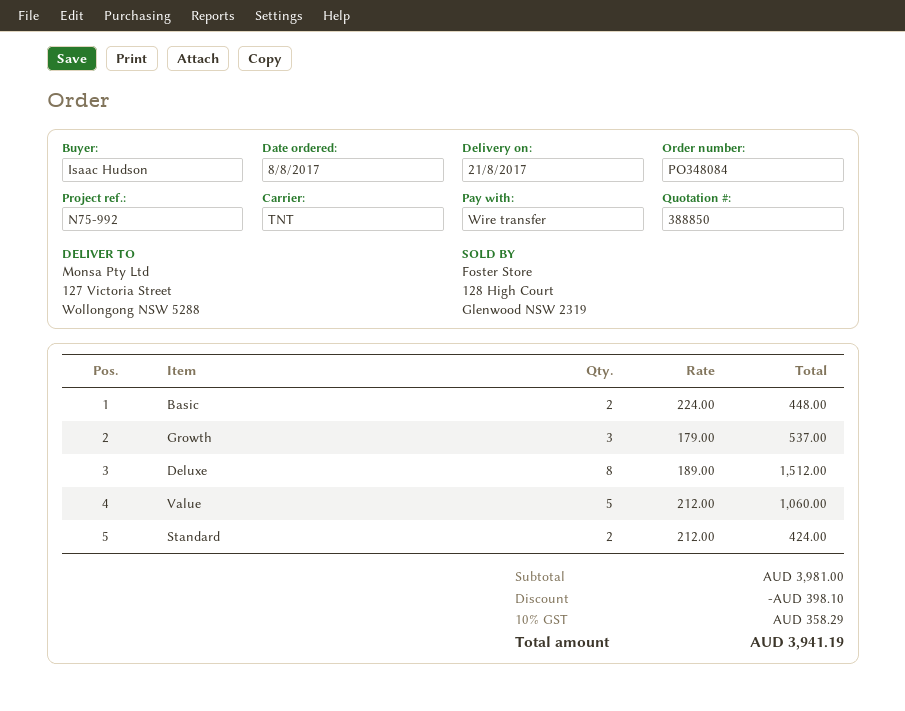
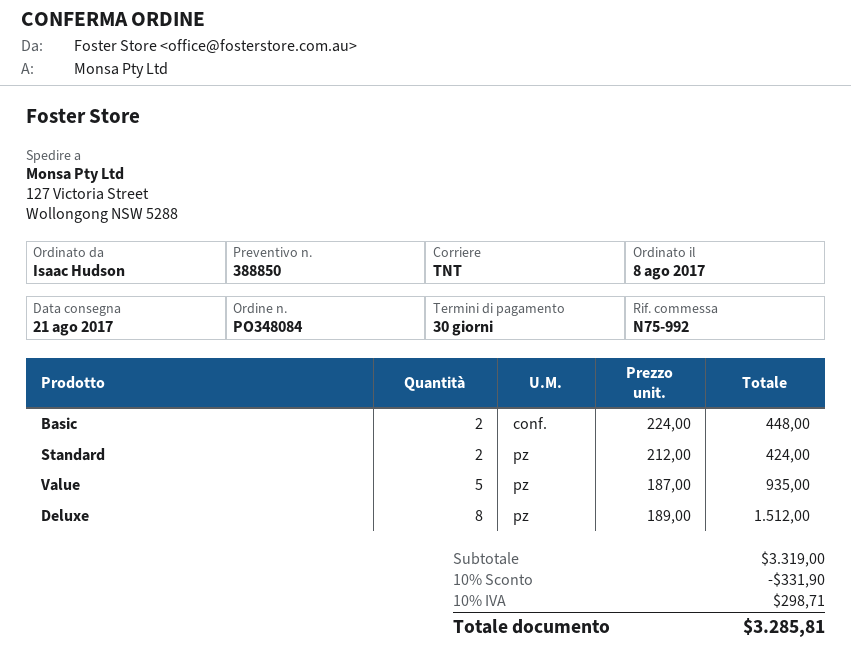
Growth: 3 x 179.00 = 537.00 -> none
Value: 5 x 212.00 = 1060.00 -> 5 x 187.00 = 935.00
subtotal: 3981.00 -> 3319.00
discount: 398.10 -> 331.90
tax: 10% = 358.29 -> 10% = 298.71
total: 3941.19 -> 3285.81

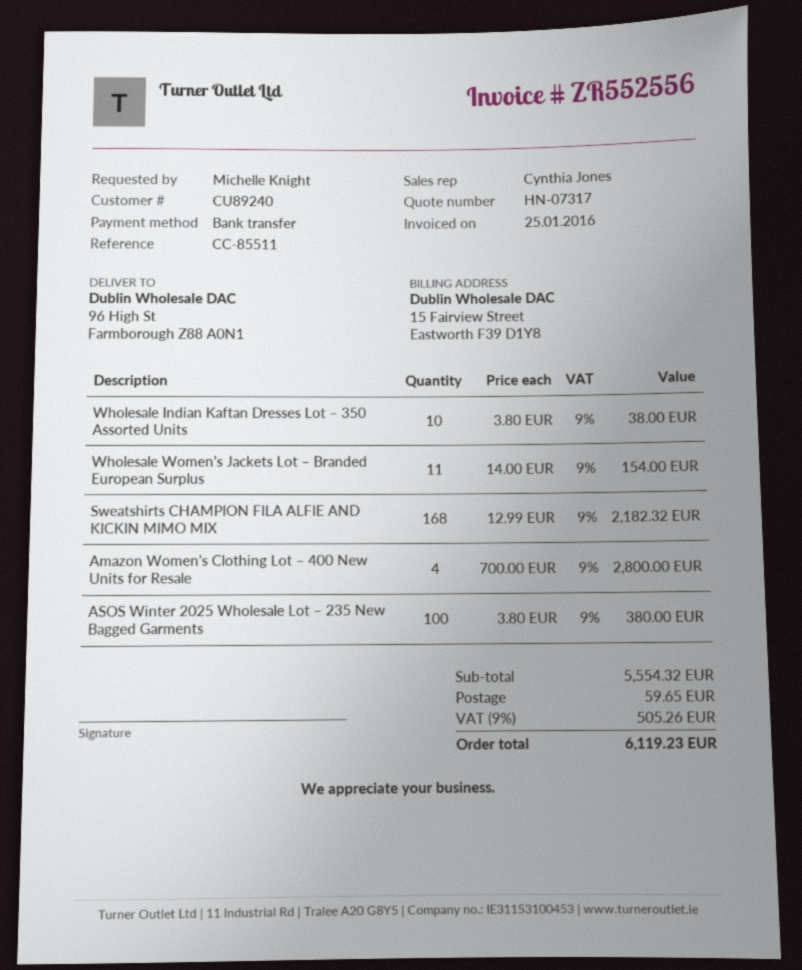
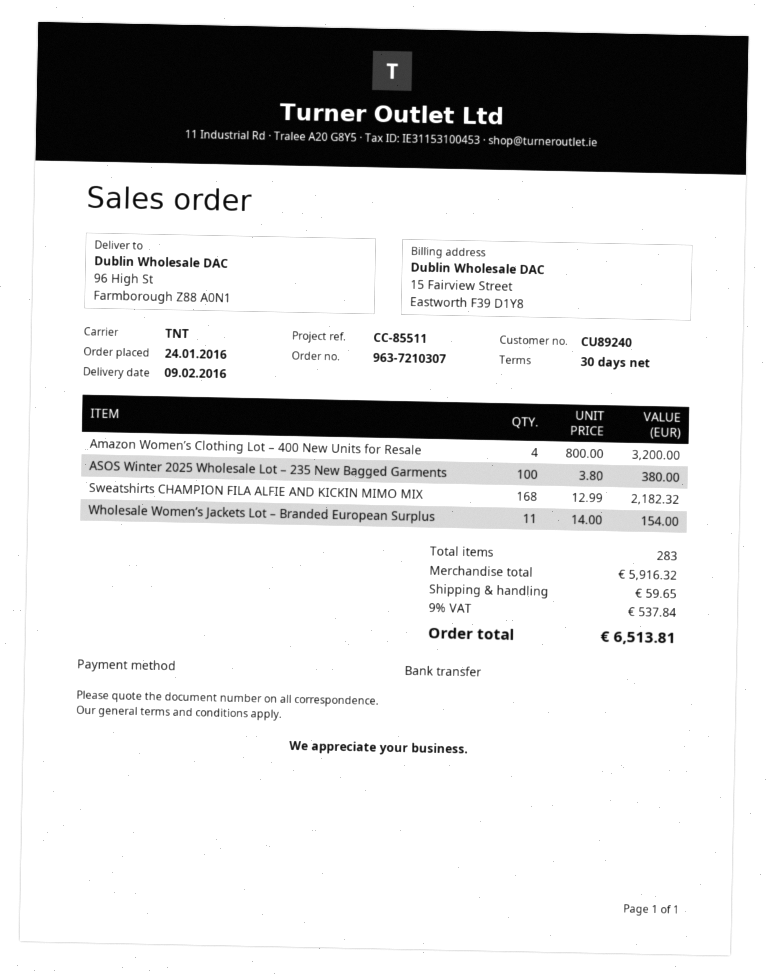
Wholesale Indian Kaftan Dresses Lot – 350 Assorted Units: 10 x 3.80 = 38.00 -> none
Amazon Women’s Clothing Lot – 400 New Units for Resale: 4 x 700.00 = 2800.00 -> 4 x 800.00 = 3200.00
subtotal: 5554.32 -> 5916.32
tax: 9% = 505.26 -> 9% = 537.84
total: 6119.23 -> 6513.81

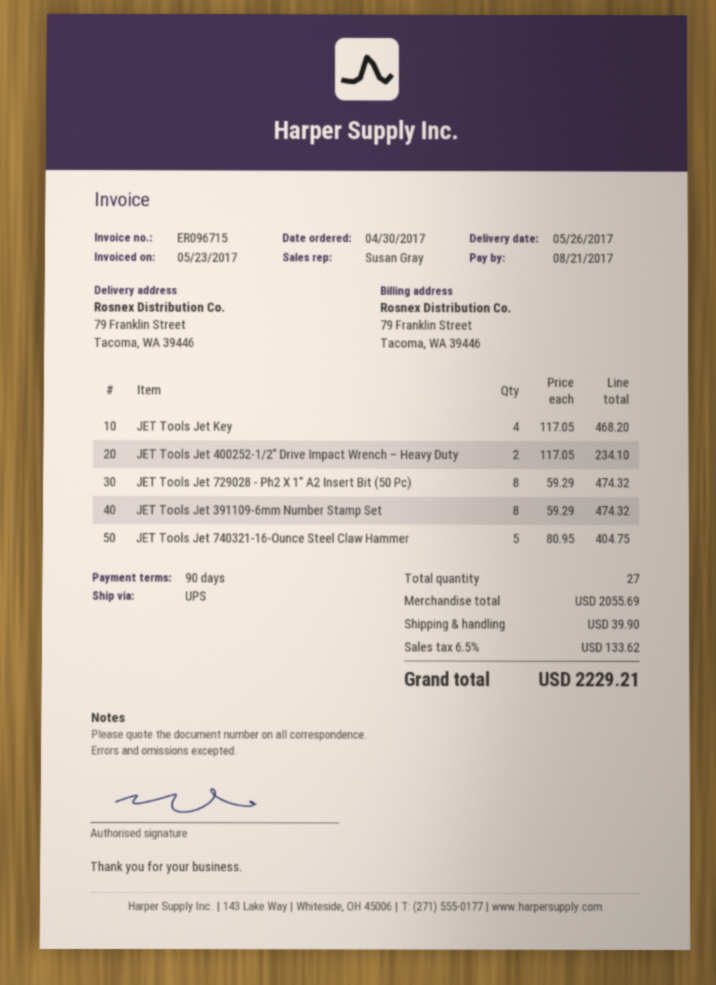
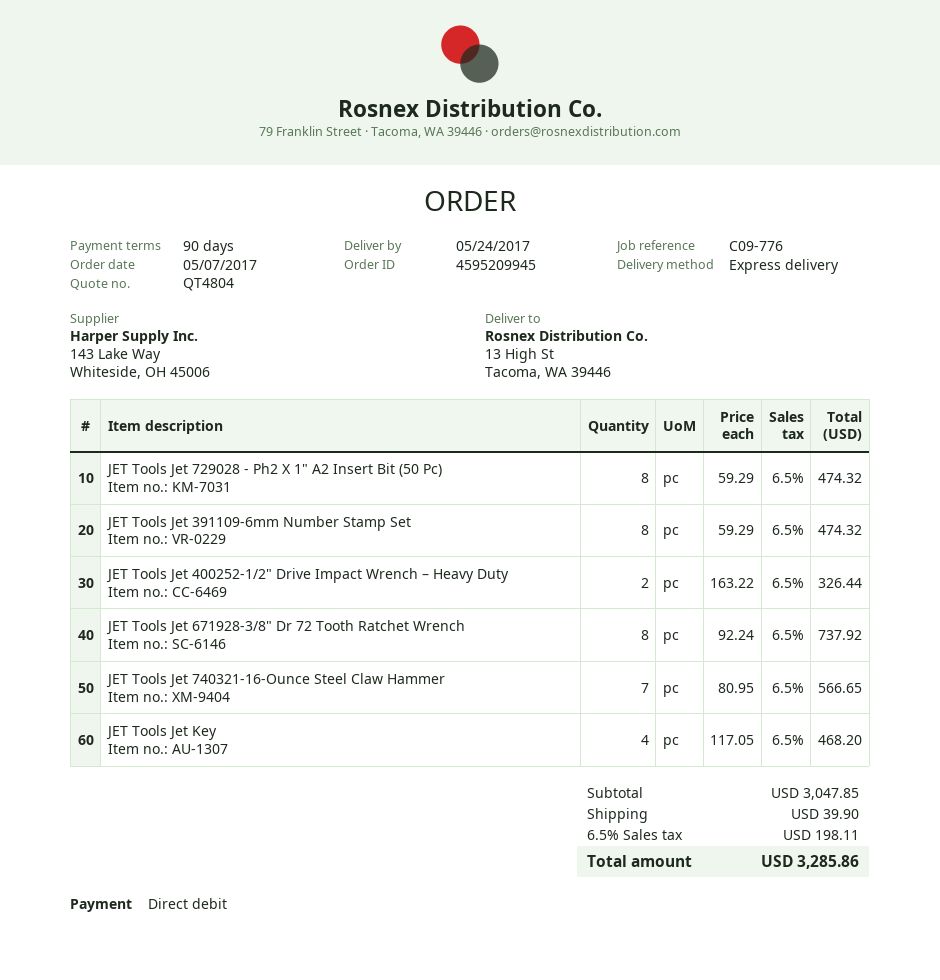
order date: 2017-04-30 -> 2017-05-07
delivery date: 2017-05-26 -> 2017-05-24
shipping method: UPS -> express
ship to: 79 Franklin Street, Tacoma, WA 39446 -> 13 High St, Tacoma, WA 39446
JET Tools Jet 400252-1/2" Drive Impact Wrench – Heavy Duty: 2 x 117.05 = 234.10 -> 2 x 163.22 = 326.44
JET Tools Jet 740321-16-Ounce Steel Claw Hammer: 5 x 80.95 = 404.75 -> 7 x 80.95 = 566.65
JET Tools Jet 671928-3/8" Dr 72 Tooth Ratchet Wrench: none -> 8 x 92.24 = 737.92
subtotal: 2055.69 -> 3047.85
tax: 6.5% = 133.62 -> 6.5% = 198.11
total: 2229.21 -> 3285.86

AIM OF THE TASK:
Starting at the first line of the material above and ending with the line that contains "order date: 2017-04-30 -> 2017-05-07", reproduce every line exactly, and leave out the pictures.

SOLUTION:
Growth: 3 x 179.00 = 537.00 -> none
Value: 5 x 212.00 = 1060.00 -> 5 x 187.00 = 935.00
subtotal: 3981.00 -> 3319.00
discount: 398.10 -> 331.90
tax: 10% = 358.29 -> 10% = 298.71
total: 3941.19 -> 3285.81

Wholesale Indian Kaftan Dresses Lot – 350 Assorted Units: 10 x 3.80 = 38.00 -> none
Amazon Women’s Clothing Lot – 400 New Units for Resale: 4 x 700.00 = 2800.00 -> 4 x 800.00 = 3200.00
subtotal: 5554.32 -> 5916.32
tax: 9% = 505.26 -> 9% = 537.84
total: 6119.23 -> 6513.81

order date: 2017-04-30 -> 2017-05-07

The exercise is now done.